インテグリン阻害薬(ベドリズマブ)や、IL-12/IL-23阻害薬(ウステキヌマブ)なども使用されることがあります。
潰瘍性大腸炎に特有の治療
外科手術
潰瘍性大腸炎は大腸と直腸のみに限局しているため、大腸を全摘出する手術(回腸嚢肛門吻合術など)を行うことで根治が期待できる場合があります。この手術により潰瘍性大腸炎そのものは治癒しますが、回腸嚢炎といった手術後の合併症が発生することもあります。
クローン病に特有の治療
栄養療法
クローン病では、特に小腸の病変により栄養の吸収障害が起きることがあるため、栄養療法が重要視されます。完全経腸栄養(EN)や特定の栄養制限を行うことがあります。
外科手術
クローン病では腸の一部に狭窄や瘻孔が生じることがあり、その場合は手術が必要となることがあります。狭窄部位を切除する手術や瘻孔の修復を行いますが、クローン病は再発することが多いため、手術は病気を完治させるものではありません。
炎症性腸疾患は完治する?
現在の医療では、炎症性腸疾患を完治させることは非常に困難です。
そのため、症状のない状態である寛解を維持することが治療目標となります。一生付き合う疾患となるため、患者様自身が病気をよく理解することが大切です。
炎症性腸疾患の食事
潰瘍性大腸炎の食事
潰瘍性大腸炎には、基本的に食事制限の必要がありません。
ですが、再燃期には大腸の刺激となる食事は控えた方が良いでしょう。
症状が治まっている時(寛解期)
寛解期には、ほとんど食事制限は必要ありません。毎日の食事は暴飲暴食を避け、バランスのとれた内容を心がけるようにしましょう。

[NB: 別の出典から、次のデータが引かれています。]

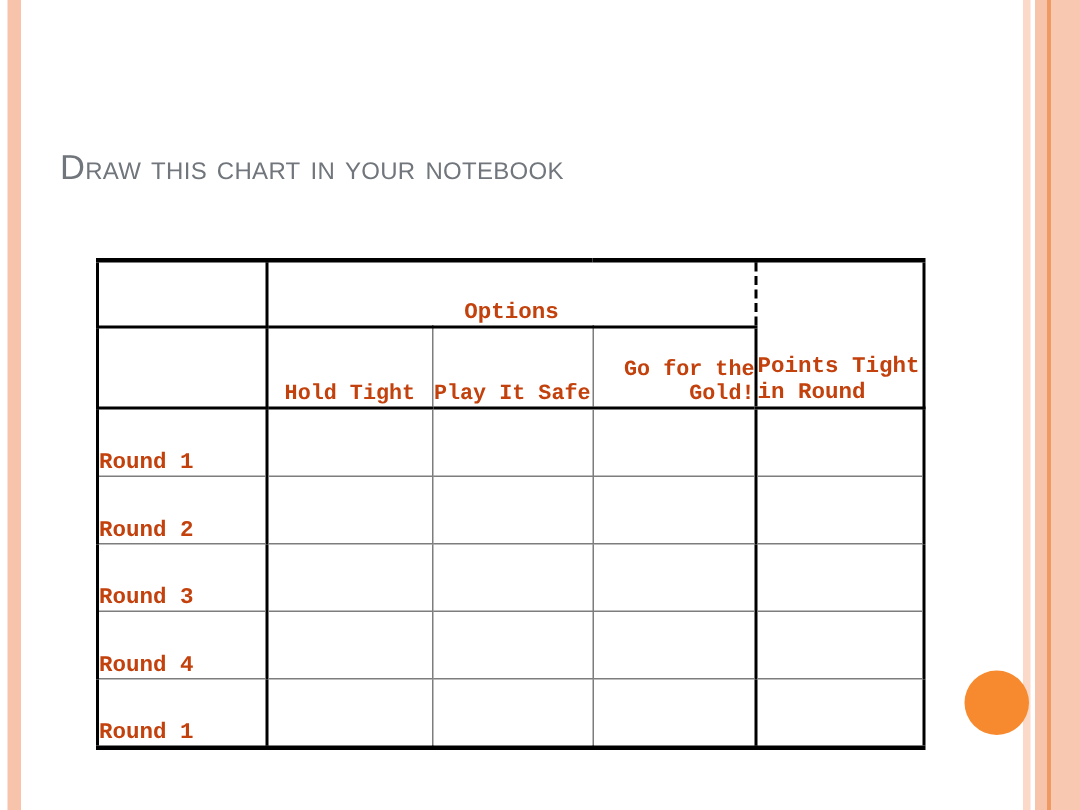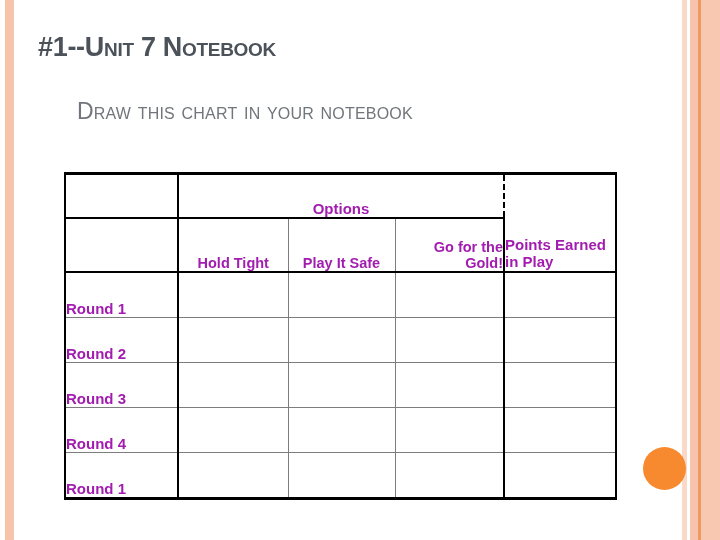--- a/index.html
+++ b/index.html
@@ -60,36 +60,35 @@
   .slide-subtitle {
     position: absolute;
     left: 40px;
     top: 98px;
     font-size: 23px;
     font-weight: normal;
     color: #71767c;
     font-variant: small-caps;
     letter-spacing: 0.2px;
     white-space: nowrap;
-    margin-left: 37px;
   }
 
   
   .chart-wrap {
     position: absolute;
     left: 64px;
     top: 172px;
     width: 551px;
   }
   table.chart {
     border-collapse: collapse;
     table-layout: fixed;
     width: 551px;
-    font-family: Liberation Sans, sans-serif;
-    color: #a21caf;
+    font-family: Liberation Mono, monospace;
+    color: #c2410c;
   }
   table.chart td {
     border: 1px solid #7d7d7d;
     padding: 0;
     vertical-align: bottom;
   }
 
   
   table.chart { border-top: 3px solid #000; border-bottom: 3px solid #000; }
   table.chart tr td:first-child { border-left: 2px solid #000; }
@@ -159,39 +158,38 @@
 <div id="slide">
 
   <div class="stripe stripe-left-1"></div>
   <div class="stripe stripe-right-1"></div>
   <div class="stripe stripe-right-2"></div>
   <div class="stripe stripe-right-3"></div>
   <div class="stripe stripe-right-4"></div>
 
   <div class="dot"></div>
 
-  <div class="slide-title">#1--Unit 7 Notebook</div>
 
   <div class="slide-subtitle">Draw this chart in your notebook</div>
 
   <div class="chart-wrap">
     <table class="chart">
       <colgroup>
         <col class="c-label">
         <col class="c-opt1">
         <col class="c-opt2">
         <col class="c-opt3">
         <col class="c-points">
       </colgroup>
       <tbody>
 
         <tr>
           <td class="corner-blank"></td>
           <td class="opt-head first-opt" colspan="3">Options</td>
-          <td class="points-head" rowspan="2">Points Earned in Play</td>
+          <td class="points-head" rowspan="2">Points Tight in Round</td>
         </tr>
 
         <tr>
           <td class="corner-blank"></td>
           <td class="sub-head center">Hold Tight</td>
           <td class="sub-head center">Play It Safe</td>
           <td class="sub-head left">Go for the Gold!</td>
         </tr>
 
         <tr>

また、アルコール類もお酒は寛解期であれば問題ないとされています。ですが、飲み過ぎないように適量の摂取にとどめましょう。
症状がある時(再燃期)
再燃期には、揚げ物や香辛料、コーヒーといった刺激のある食事は控えましょう。また、冷たい飲み物や不溶性食物繊維の多い豆類、きのこも腸に負担をかけてしまいます。

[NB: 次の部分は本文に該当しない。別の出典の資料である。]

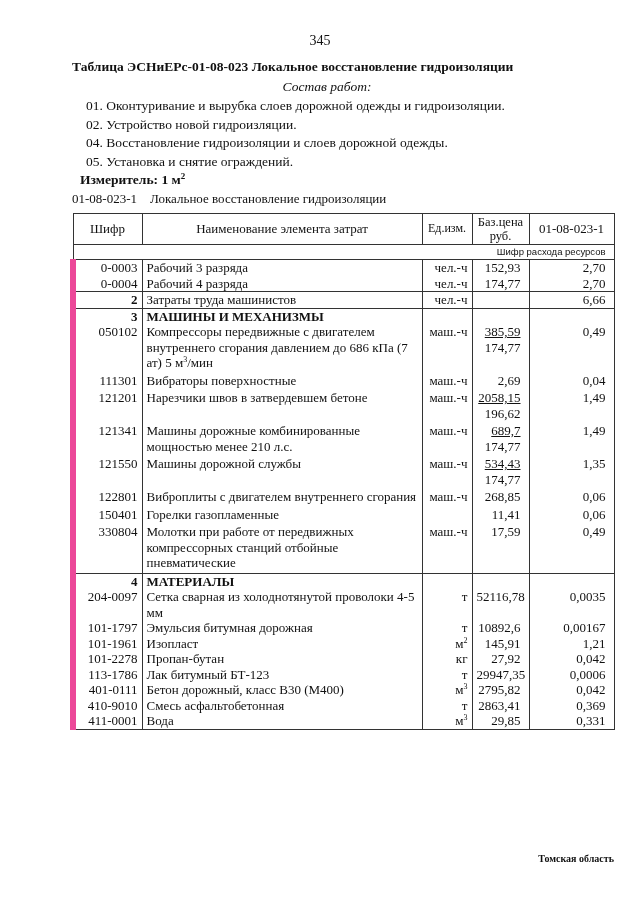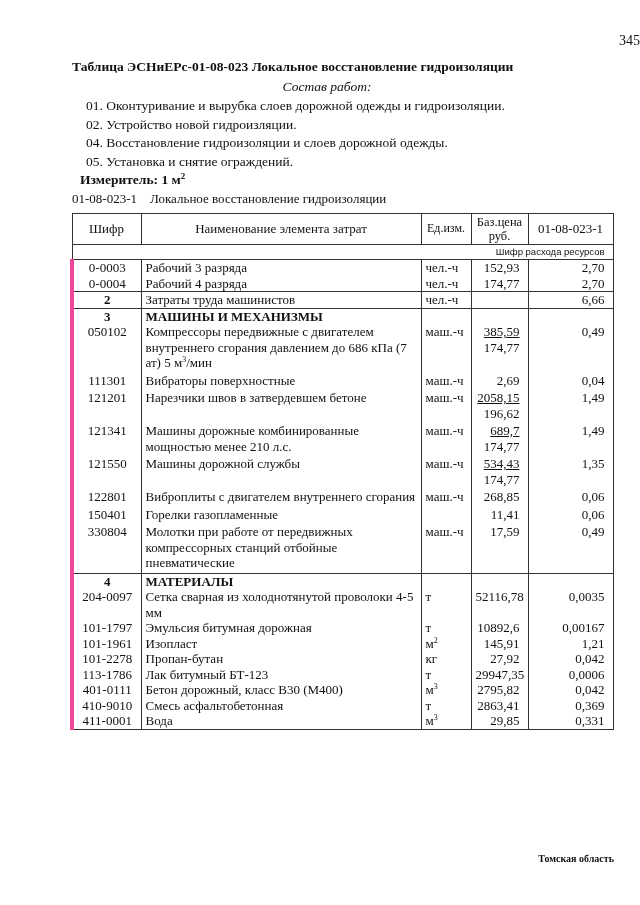--- a/index.html
+++ b/index.html
@@ -1,34 +1,34 @@
 <!DOCTYPE html>
 <html><head>
 <meta charset="utf-8">
 <style>
   html, body { margin:0; padding:0; background:#ffffff; }
   body { width:640px; height:905px; position:relative; overflow:hidden;
          font-family:"Liberation Serif", serif; color:#111; }
   .abs { position:absolute; white-space:nowrap; }
-  #page-number { left:0; width:640px; top:33px; text-align:right; font-size:14px; }
+  #page-number { left:0; width:640px; top:33px; text-align:center; font-size:14px; }
   #table-title { left:72px; top:59px; font-size:13.5px; font-weight:bold; }
   #composition-heading { left:0; width:504px; top:79px; text-align:center; font-size:13.5px; font-style:italic; padding-left:150px; box-sizing:border-box; }
   .work-item { left:86px; font-size:13.5px; }
   #meter { left:80px; top:172px; font-size:13.5px; font-weight:bold; }
   #meter sup { font-size:9px; }
   #subtitle { left:72px; top:191px; font-size:13px; }
 
   table#costs { position:absolute; left:70px; top:213px; width:541px; border-collapse:collapse; font-size:13px; table-layout:fixed; }
   #costs td, #costs th { padding:0 4px; vertical-align:top; line-height:15.5px; font-weight:normal; }
   #costs th { border:1px solid #333; vertical-align:middle; text-align:center; height:30px; font-size:13px; }
   #costs th.price { line-height:14px; font-size:12.5px; }
   #costs tr.norm-row td { border:1px solid #333; font-family:"Liberation Sans", sans-serif; font-size:9.5px; text-align:right; height:14px; line-height:14px; padding-right:8px; }
-  #costs td.code { text-align:center; border-left:4px solid #ec4899; }
+  #costs td.code { text-align:right; border-left:6px solid #ec4899; }
   #costs td.name { border-left:1px solid #333; white-space:normal; }
-  #costs td.unit { text-align:left; border-left:1px solid #333; }
+  #costs td.unit { text-align:right; border-left:1px solid #333; }
   #costs td.price { text-align:right; border-left:1px solid #333; padding-right:8px; }
   #costs td.qty { text-align:right; border-left:1px solid #333; border-right:1px solid #333; padding-right:8px; }
   #costs tr.sect td { border-top:1px solid #333; }
   #costs tr.bottom td { border-bottom:1px solid #333; }
   #costs td.bold { font-weight:bold; }
   #costs tr.pad td { padding-bottom:2px; }
   .u { text-decoration:underline;margin-top:24px; }
   sup { font-size:8px; line-height:0; }
   #footer-region { right:26px; top:853px; font-size:10px;font-weight:bold; }
 </style>

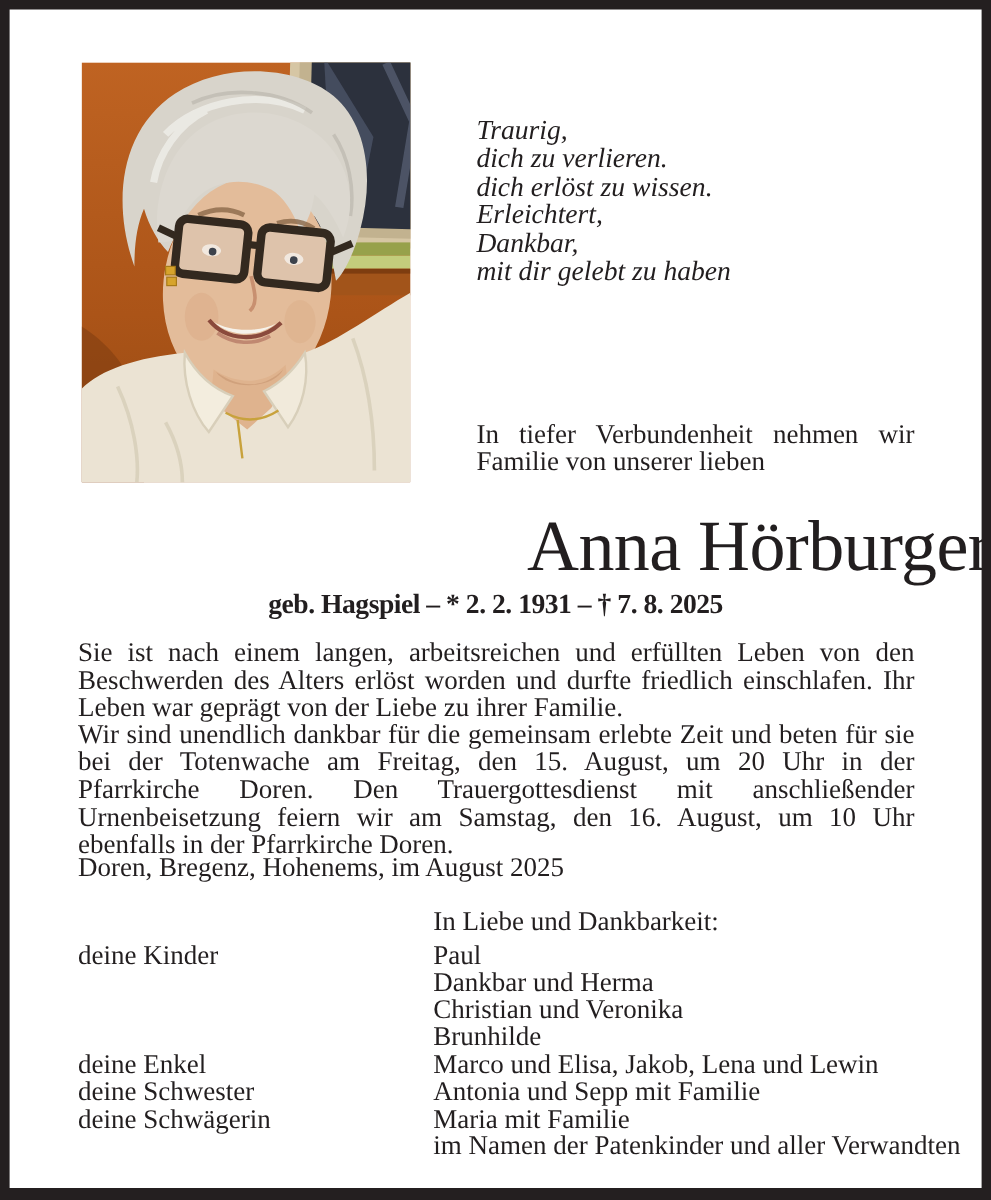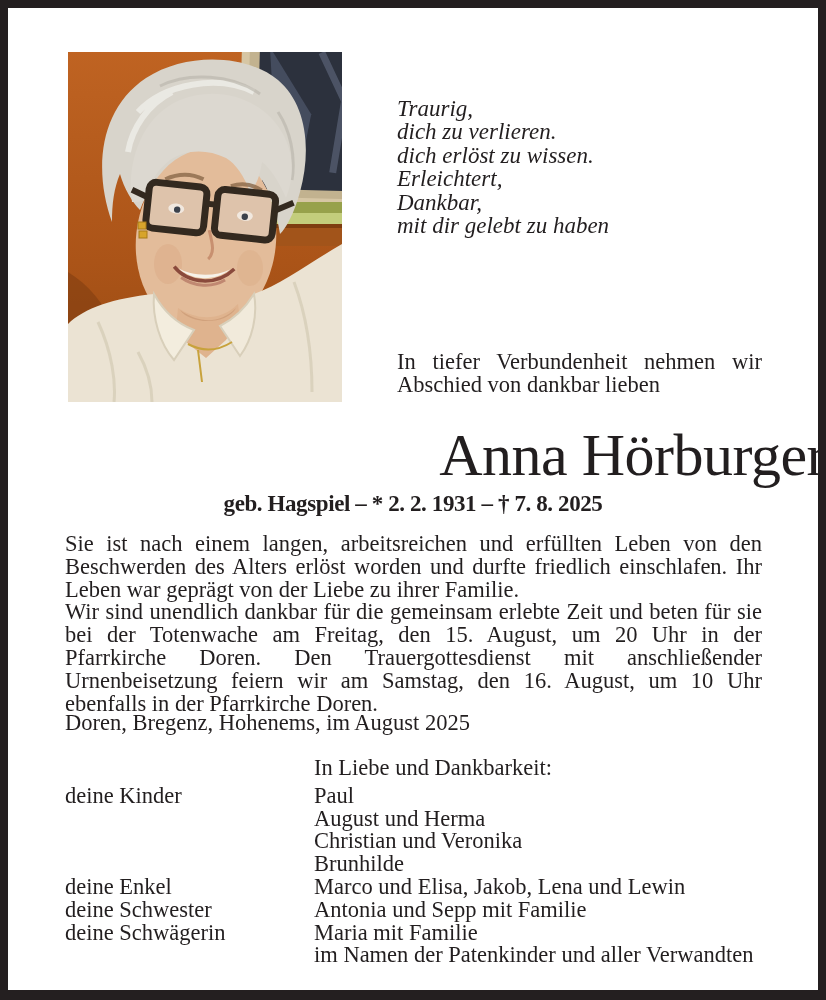--- a/index.html
+++ b/index.html
@@ -40,21 +40,21 @@
     position:absolute;left:65px;top:711px;width:700px;
     font-size:22.5px;line-height:23px;
   }
   .family{
     position:absolute;left:65px;top:757px;width:745px;
     font-size:22.5px;line-height:22.8px;
   }
   .frow{display:flex;}
   .frow.first{margin-bottom:5px;}
   .flabel{flex:none;width:240px;text-align:left;padding-right:9px;}
-  .fval{flex:1;text-align:left;}
+  .fval{flex:1;text-align:left;margin-left:47px;}
   .b{font-weight:normal;}
 </style>
 </head>
 <body>
 
 <div class="page">
 
   <div class="frame-border"></div>
 
   <div class="photo" role="img" aria-label="Porträt einer älteren Frau mit kurzem silbergrauem Haar, dunkler eckiger Brille und heller Bluse, lächelnd, vor orangefarbener Wand mit Bilderrahmen">
@@ -129,21 +129,21 @@
 
   <div class="poem">
     <div>Traurig,</div>
     <div>dich zu verlieren.</div>
     <div>dich erlöst zu wissen.</div>
     <div>Erleichtert,</div>
     <div>Dankbar,</div>
     <div>mit dir gelebt zu haben</div>
   </div>
 
-  <div class="intro">In tiefer Verbundenheit nehmen wir Abschied von dankbar lieben</div>
+  <div class="intro">In tiefer Verbundenheit nehmen wir Familie von unserer lieben</div>
 
   <h1 class="title">Anna Hörburger</h1>
 
   <div class="subtitle">geb. Hagspiel – * 2. 2. 1931 – † 7. 8. 2025</div>
 
   <div class="bodytext">
     <p>Sie ist nach einem langen, arbeitsreichen und erfüllten Leben von den Beschwerden des Alters erlöst worden und durfte friedlich einschlafen. Ihr Leben war geprägt von der Liebe zu ihrer Familie.</p>
     <p>Wir sind unendlich dankbar für die gemeinsam erlebte Zeit und beten für sie bei der Totenwache am Freitag, den 15. August, um 20 Uhr in der Pfarrkirche Doren. Den Trauergottesdienst mit anschließender Urnenbeisetzung feiern wir am Samstag, den 16. August, um 10 Uhr ebenfalls in der Pfarrkirche Doren.</p>
   </div>
 
@@ -155,21 +155,21 @@
     <div class="frow first">
       <div class="flabel"></div>
       <div class="fval">In Liebe und Dankbarkeit:</div>
     </div>
     <div class="frow">
       <div class="flabel">deine Kinder</div>
       <div class="fval"><span class="b">Paul</span></div>
     </div>
     <div class="frow">
       <div class="flabel"></div>
-      <div class="fval"><span class="b">August</span><span> und </span><span class="b">Herma</span></div>
+      <div class="fval"><span class="b">Dankbar</span><span> und </span><span class="b">Herma</span></div>
     </div>
     <div class="frow">
       <div class="flabel"></div>
       <div class="fval"><span class="b">Christian</span><span> und </span><span class="b">Veronika</span></div>
     </div>
     <div class="frow">
       <div class="flabel"></div>
       <div class="fval"><span class="b">Brunhilde</span></div>
     </div>
     <div class="frow">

食事をする際には、高エネルギーかつ高たんぱく、低脂肪の献立を意識すると良いでしょう。
クローン病の食事
クローン病の食事管理は、寛解期・再燃期・狭窄がある時で異なります。
それぞれの状況に応じて、消化器に負担をかけない食事や栄養バランスに配慮するようにしましょう。
症状が収まっている時(寛解期)
寛解期は症状が落ち着いている期間のため、栄養をしっかりと摂取して体力を回復することを重視しましょう。バランスの取れた栄養摂取を心がけるとともに、腸に負担をかけない食品を選ぶことも大切です。
症状がある時(再燃期)
再燃期は、腸の炎症が活発になっている状態です。そのため、腸に負担をかけない食事を取りましょう。食物繊維の少ない食事を基本に、香辛料やコーヒーといった刺激を避けることも大切です。
狭窄がある場合
狭窄が認められる場合は、腸が狭くなっているため、固形物や繊維質が詰まりやすい傾向にあります。
そのため、食物繊維の摂取や食材の大きさに注意が必要です。食物繊維が少ない食事と共に、柔らかい食材を選ぶようにしましょう。